The thing I find most irritating, however, is the mechanistic point-of-view taken by the author. I am a trained scientist and mathematician, but I found all these discussions of the impact of different kinds of reading on various brain regions to be unconvincing. Of course, the brain is the primary organ impacted by the experience of stories, but if our experience could be explained entirely by brain science, everyone would have the same reactions to the same reading. And every chapter takes us down this dead-end road.
Every generation seems to take on a new view of how to interpret literature. In our scientific age, I suppose this brain-centered approach shouldn’t be surprising. And, to be fair, I think every type of criticism can add something to our bank of knowledge. That said, I feel this approach, though not without some appeal, is quite limited.
This book is beautifully written, which is a refreshing surprise given the complexity of the subject matter. Each chapter comes with loads of information delivered articulately and in a beginner-friendly manner. As a writer, this has changed the way I approach the pen and paper.
However, I did find one small problem. Pages 371-386 are missing from the book. I never thought to check it until I got that deep into the book, and by that time the return window had closed on my order. I am writing this review in the hope that Amazon will reach out to me and attempt to reconcile the issue somehow.
If you do order this book (And I highly recommend you do), I hope that yours has all the pages. Also, buy it from a local bookstore if you're able. It'll be better for everyone, and you'll likely be able to return it if pages 371-386 are missing.
Fletcher guides us through a roughly chronological tour of western literature, showing us how authors invented (sometimes unwittingly because innovation often happens like that) ways to make us feel or think or act as social humans. Grounded in neuroscience, dedicated to engaging our wonder and sense of fun, this is a literature major's dream.
The book is formulaic - like an algebraic expression.
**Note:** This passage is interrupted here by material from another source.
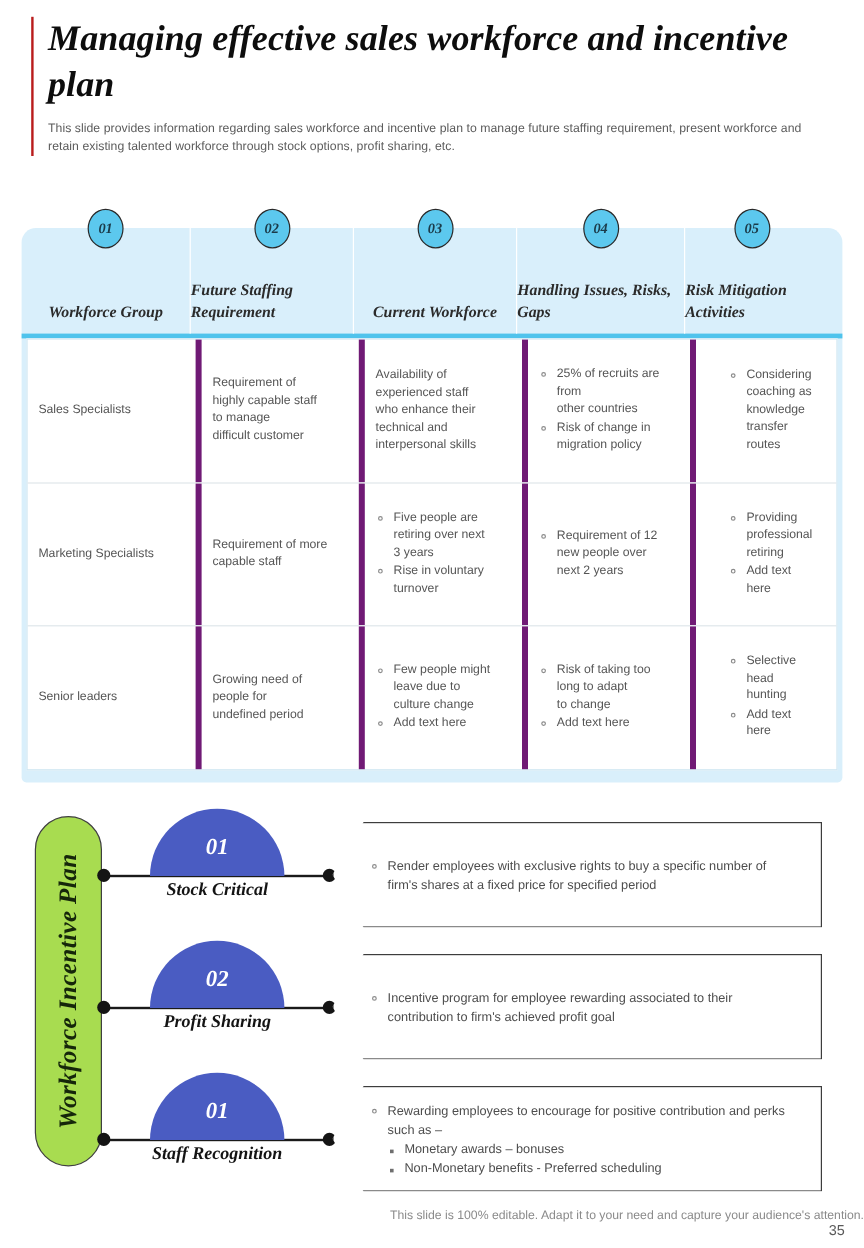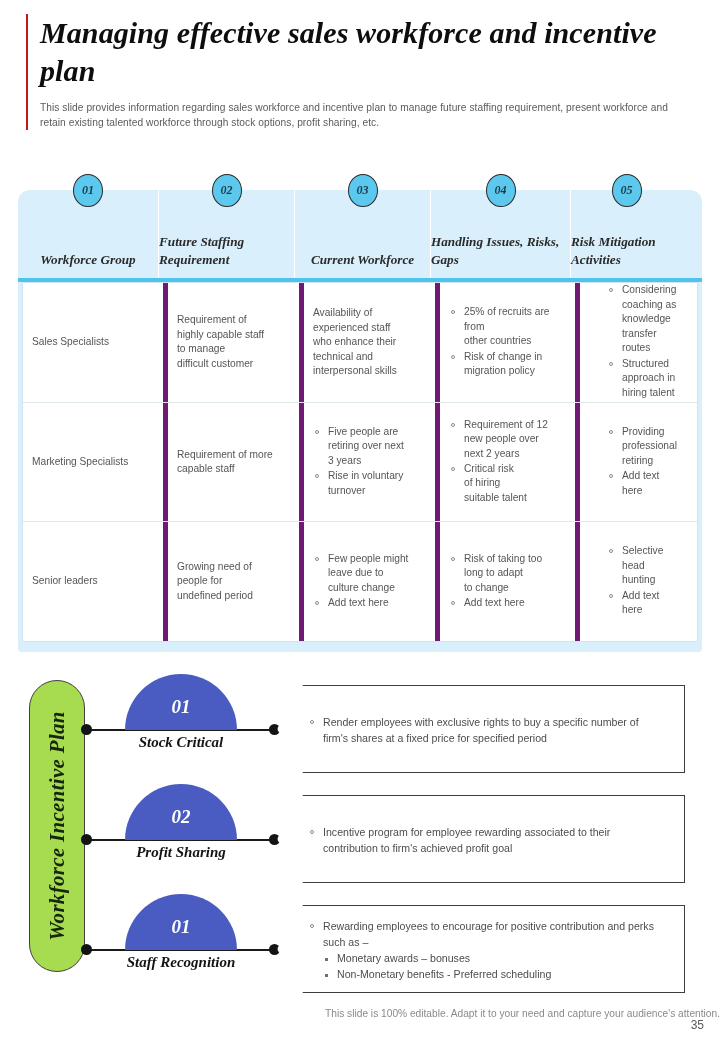"Structured" li { html: <li>Structured approach in hiring talent</li> -> none }
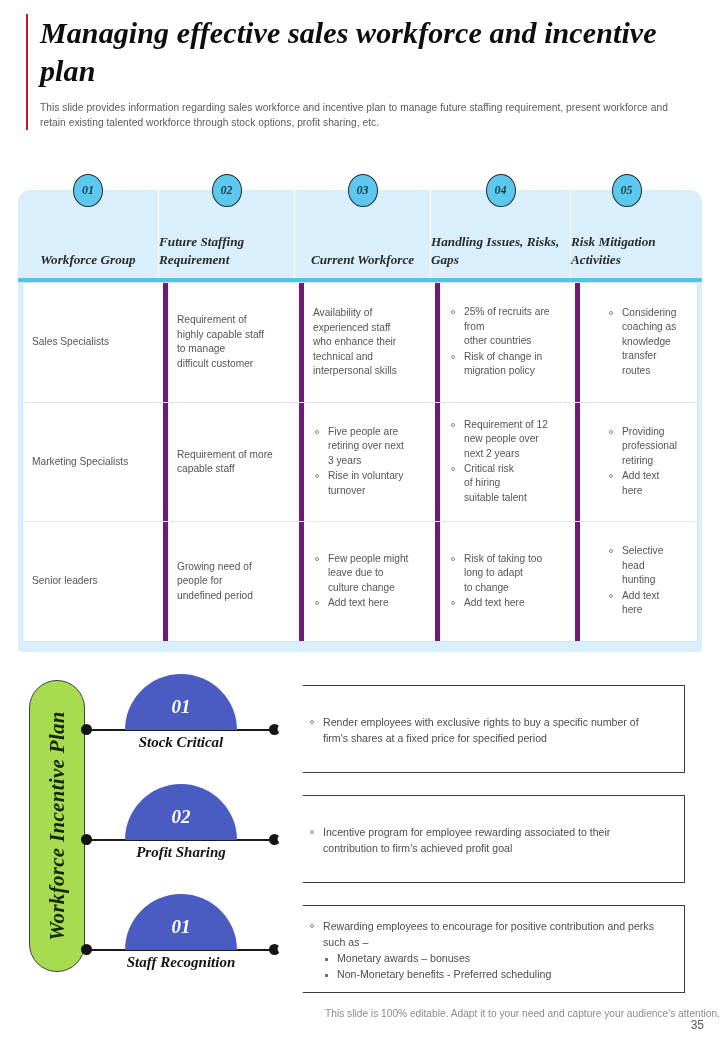"Critical risk" li { html: <li>Critical risk of hiring suitable talent</li> -> none }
You can enjoy the text by reading it as you would a typical didactic manuscript. But if you want to USE Wonderworks - study it as if it is a mental training manual for writers - because that's exactly what it is.
I found this book really engaging. It's not only a great tour of literature, it views fiction through the lens of innovation, examining for example stream of consciousness writing and how it fits into a broader picture of psychology and even neuroscience. The book itself is an innovation, and well worth the read. Highly recommended.
All those books I had to read in high school, college, and grad school you'll understand WHY those books/stories/essays were require. If you're an English major, teacher or just an aficionado, this book is one to be on your shelves for you and generations to come.
Conceptual models for effective writing fiction, exposition, theatre scripts, sales and propaganda pitches. Current models of neurological functions in brain cited convincingly though with a bit too much breathless introduction. Interesting read as is. Would be more digestible with organization of the many topics into an overall schema ; perhaps on the notion of effective suasion.